[Version comparison data]

== Segment start ==

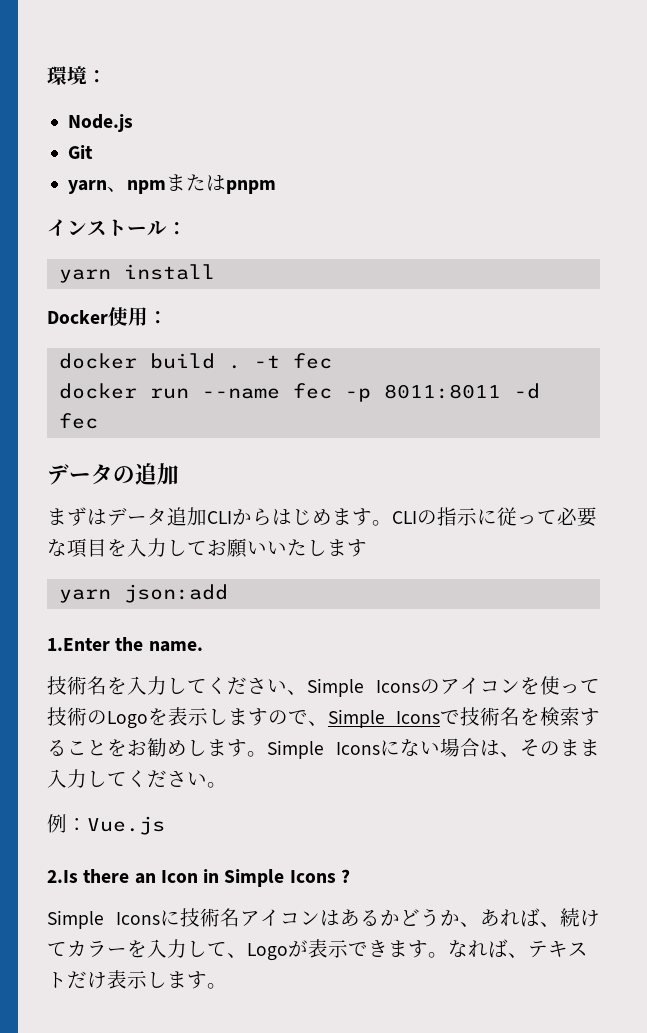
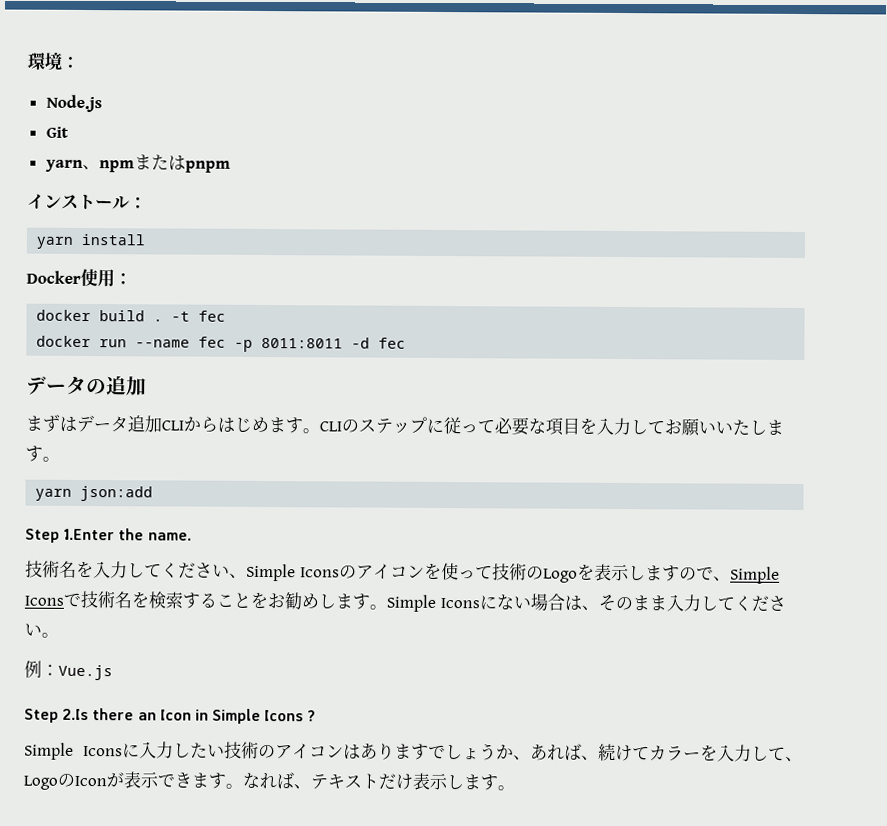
[437,507,477,526] 指示 -> [358,416,427,434] ステップ
(367, 548) none -> [42,456,60,462] 。
(228, 593) none -> [25,528,60,543] Step
(165, 825) none -> [24,708,59,723] Step
[180,908,420,927] 技術名アイコンはあるかど -> [138,741,480,760] 入力したい技術のアイコンはありますでしょ
(288, 952) none -> [57,773,107,787] のIcon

== Segment end ==

#### DESCRIPTION OF THE TASK
Where in the records does the string "Step" appear? Copy every line that has it.

#### RESULT OF THE TASK
(228, 593) none -> [25,528,60,543] Step
(165, 825) none -> [24,708,59,723] Step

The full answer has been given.